BECAS
BAIOCCHI MarÍa Lis
congresos y reuniones científicas
Título:
Centering Political Economy as a Framework for Field Research Methodology: Insights from an Ethnography of Migrant Women Household Workers in Buenos Aires, Argentina
Autor/es:
BAIOCCHI, MARÍA LIS
Lugar:
Seattle (modalidad híbrida)
Reunión:
Congreso; 2022 American Anthropological Association Annual Meeting: Unsettling Landscapes; 2022
Institución organizadora:
American Anthropological Association
Resumen:
Latin American women who migrate to Buenos Aires often participate in forms of commodified social reproductive work embedded in a distinctive political economy of household labor. Middle-class families there often rely on the paid reproductive labor of migrant women household workers to access the paid labor force, outsourcing to them the work of cooking, cleaning, and caring.

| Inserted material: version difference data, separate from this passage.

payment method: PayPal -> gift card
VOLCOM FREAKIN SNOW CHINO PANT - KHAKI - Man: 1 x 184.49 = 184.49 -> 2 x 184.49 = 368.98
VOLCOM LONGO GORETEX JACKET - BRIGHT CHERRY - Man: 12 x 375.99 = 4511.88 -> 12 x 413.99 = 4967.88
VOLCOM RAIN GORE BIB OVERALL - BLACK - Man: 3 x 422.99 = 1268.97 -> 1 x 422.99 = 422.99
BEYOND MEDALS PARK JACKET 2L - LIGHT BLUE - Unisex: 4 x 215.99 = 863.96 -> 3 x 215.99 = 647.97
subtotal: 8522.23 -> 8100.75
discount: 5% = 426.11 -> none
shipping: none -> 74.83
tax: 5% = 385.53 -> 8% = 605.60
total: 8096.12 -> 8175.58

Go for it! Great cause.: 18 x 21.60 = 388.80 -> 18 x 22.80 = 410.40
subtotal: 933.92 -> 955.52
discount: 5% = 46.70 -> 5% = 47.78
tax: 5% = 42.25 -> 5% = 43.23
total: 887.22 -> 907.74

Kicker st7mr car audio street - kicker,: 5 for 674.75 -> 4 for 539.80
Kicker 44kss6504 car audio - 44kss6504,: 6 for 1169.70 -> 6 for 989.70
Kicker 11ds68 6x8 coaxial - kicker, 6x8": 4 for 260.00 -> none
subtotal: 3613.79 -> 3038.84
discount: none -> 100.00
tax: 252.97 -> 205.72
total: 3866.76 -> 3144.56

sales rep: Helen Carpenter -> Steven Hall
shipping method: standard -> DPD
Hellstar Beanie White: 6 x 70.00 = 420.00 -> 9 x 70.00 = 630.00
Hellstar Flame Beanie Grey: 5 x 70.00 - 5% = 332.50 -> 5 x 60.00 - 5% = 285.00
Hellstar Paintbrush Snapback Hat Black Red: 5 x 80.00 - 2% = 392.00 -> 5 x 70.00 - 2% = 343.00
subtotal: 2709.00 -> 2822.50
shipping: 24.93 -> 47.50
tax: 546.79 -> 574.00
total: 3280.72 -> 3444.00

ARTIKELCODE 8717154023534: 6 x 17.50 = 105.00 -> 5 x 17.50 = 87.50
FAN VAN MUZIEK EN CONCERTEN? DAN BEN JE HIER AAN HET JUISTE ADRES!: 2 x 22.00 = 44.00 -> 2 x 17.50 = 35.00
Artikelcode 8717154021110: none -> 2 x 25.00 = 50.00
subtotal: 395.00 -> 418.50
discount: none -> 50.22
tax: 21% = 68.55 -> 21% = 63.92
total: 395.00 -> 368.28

Simultaneously, migrant women’s participation in such forms of commodified social reproductive labor goes hand-in-hand with processes of precaritization and class-formation. Drawing from recent ethnographic research with Latin American migrant women household workers in the Buenos Aires Metropolitan Area, this paper considers the ways in which these workers’ experiences as precarious reproductive workers shapes ethnographic research with them in methodological terms. The paper argues that workers’ experiences of precarity must be understood not only as an existential condition for them, but also as a framework determining every methodological choice when conducting ethnographic research with them. Such choices include recruitment of participants, type and length of interviews, selection of research sites, and a consideration of our multiple roles vis-à-vis our interlocutors beyond our role as field researchers. In centering political economy as a methodological framework by taking it as a starting point in the crafting of ethnographic research methodology, the paper aims to problematize the assumptions encoded in normative approaches to the ethnographic method. It also aims to highlight the importance of creativity, flexibility, and engagement in ethnographic praxis when conducting ethnographic research with interlocutors who are subject to significant material and symbolic intersectional constraints.